Yes, I'm seeing OVERFLOW events.  I'm not processing them fast enough as 
I'm updating the UI, which admittedly isn't highly optimized.  Buffering 
them is an option, although even such a buffer could overflow.  It would 
however give me the opportunity to deal with a huge burst of events in 
my own manner: for example, clear the buffer if OVERFLOW is received and 
then insert the OVERFLOW event, or even clear the buffer when the events 
exceed a certain maximum and insert my own OVERFLOW.
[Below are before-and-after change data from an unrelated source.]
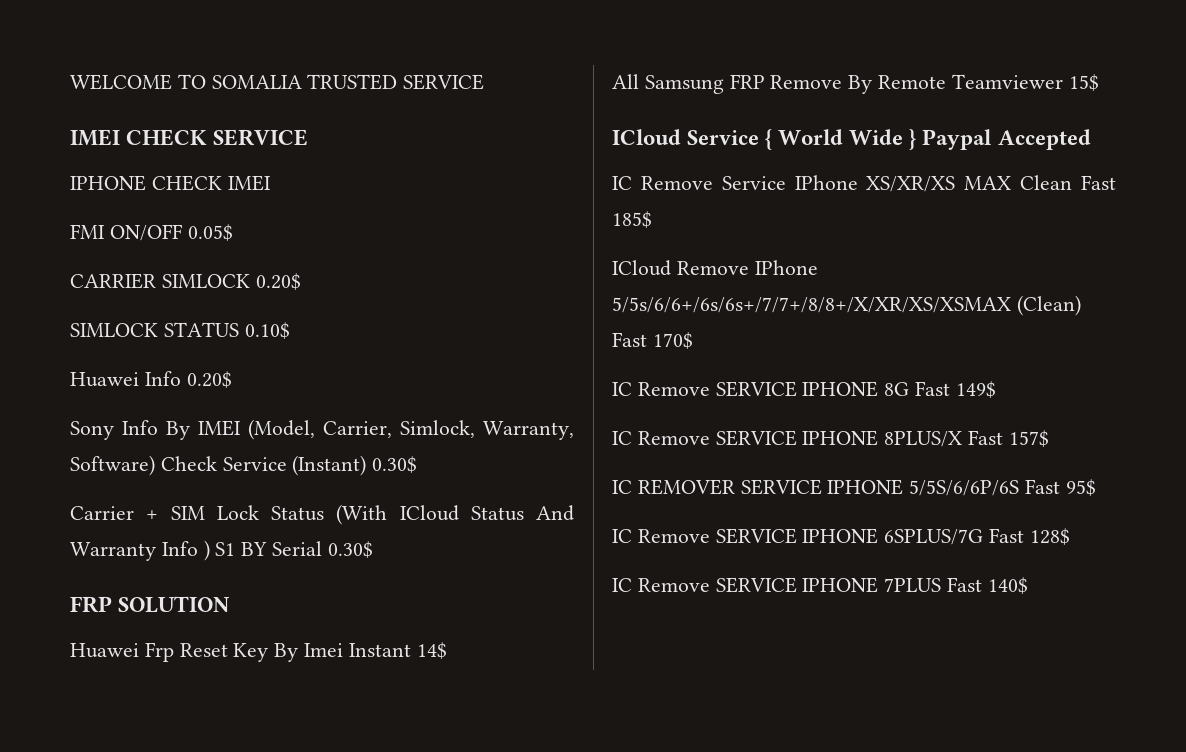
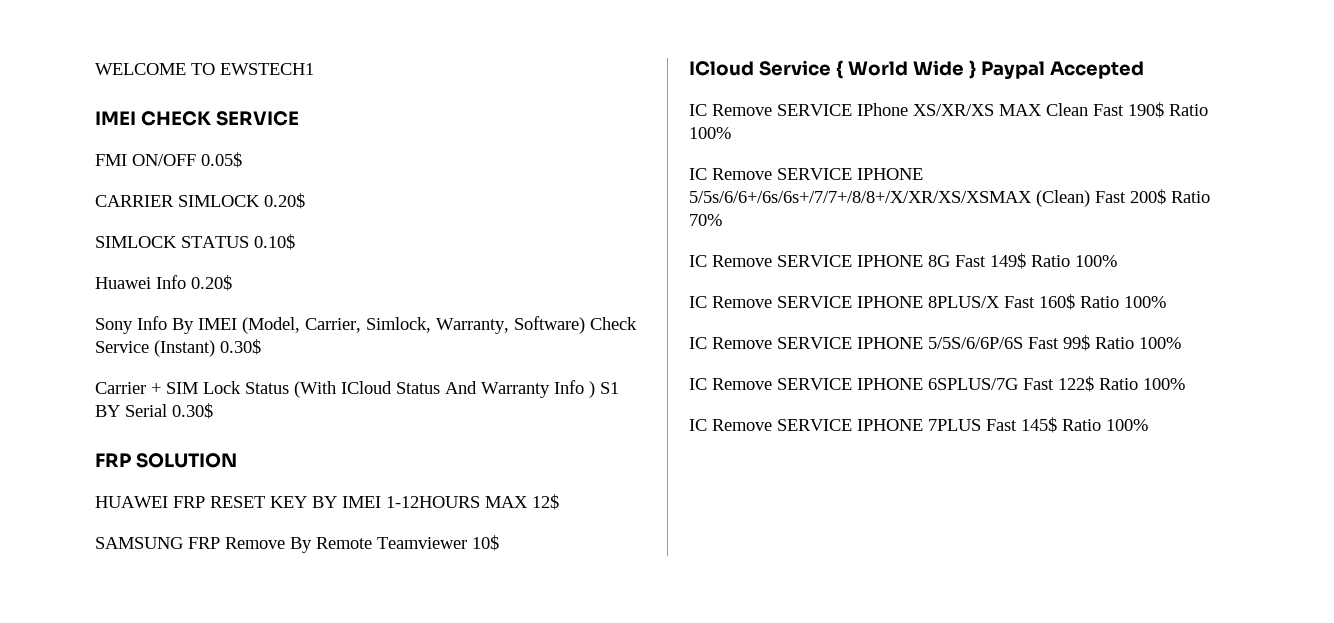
[211,74,485,90] SOMALIA TRUSTED SERVICE -> [220,63,314,75] EWSTECH1
[70,175,271,191] // IPHONE CHECK IMEI -> (299, 118) none
[70,642,447,662] [612,74,724,94] Huawei Frp Reset Key By Imei Instant 14$ // All Samsung -> [95,494,559,510] [95,537,183,549] HUAWEI FRP RESET KEY BY IMEI 1-12HOURS MAX 12$ // SAMSUNG
[1068,74,1099,91] 15$ -> [472,535,499,551] 10$
[721,176,786,190] Service -> [777,104,852,116] SERVICE
[612,211,652,228] [612,260,818,276] [612,295,1081,316] [612,332,693,349] 185$ // ICloud Remove IPhone 5/5s/6/6+/6s/6s+/7/7+/8/8+/X/XR/XS/XSMAX (Clean) Fast 170$ -> [1128,102,1208,118] [689,127,731,139] [689,168,923,180] [689,189,1210,207] [689,214,722,226] 190$ Ratio 100% // IC Remove SERVICE IPHONE 5/5s/6/6+/6s/6s+/7/7+/8/8+/X/XR/XS/XSMAX (Clean) Fast 200$ Ratio 70%
(996, 389) none -> [1031,255,1117,267] Ratio 100%
[1008,430,1049,447] [612,479,735,495] 157$ // IC REMOVER -> [1039,294,1166,310] [689,337,772,349] 160$ Ratio 100% // IC Remove
[1065,479,1096,496] 95$ -> [1063,335,1181,351] 99$ Ratio 100%
[1029,528,1070,545] 128$ -> [1058,376,1185,392] 122$ Ratio 100%
[987,577,1028,594] 140$ -> [1021,417,1148,433] 145$ Ratio 100%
Anyway, I'm pretty sure the OVERFLOW events are caused by slow retrieval 
as the UI processing involves updating a JTable, so I donot think I'm 
hitting the Kernel limit here.  The throttling of events I'm doing is 
also playing a big part in this.
>> 2) Is it possible to keep a directory sync'd using the WatchService 
>> or are there races/timing issues that may cause updates to be lost?  
>> Like for example, when I handle OVERFLOW (by re-reading the 
>> directory), what would be the correct way of making sure I'm not 
>> missing any updates?  Currently I re-read the directory before 
>> resetting the key again, is this sufficient?  In other words, can I 
>> rely on the WatchService to keep my directory up-to-date or should I 
>> periodically re-read the directory?
>
> Yes, the watch service will keep your view of directory in sync and I 
> can't think of any issues or bugs that would cause it not to be in 
> sync. In other words, it shouldn't be necessary to periodically 
> iterate over the directory to refresh your view. There are of course 
> timing issue where you view is temporarily out of sync but that 
> shouldn't be a problem. When you receive an OVERFLOW then you refresh 
> your view and process any subsequent events as normal. I should say 
> that after you refresh you may process a number of pending events that 
> you will likely ignore -- for example, suppose a ENTRY_CREATE event is 
> queued after an OVERFLOW event. When you refresh your view will see 
> see the new file and so the subsequent ENTRY_CREATE event will not 
> update your view. Does that make sense?
Yes, I think I understand -- that's also what I've been seeing and I had 
to adapt my event handling to take into account events that were already 
"handled" as part of re-reading the directory -- so it is also important 
to first initialize a WatchKey, then read the directory, not the other 
way around :)  Now that I think about it, this makes a lot of sense and 
allows implementations to keep a directory sync'd pretty easily.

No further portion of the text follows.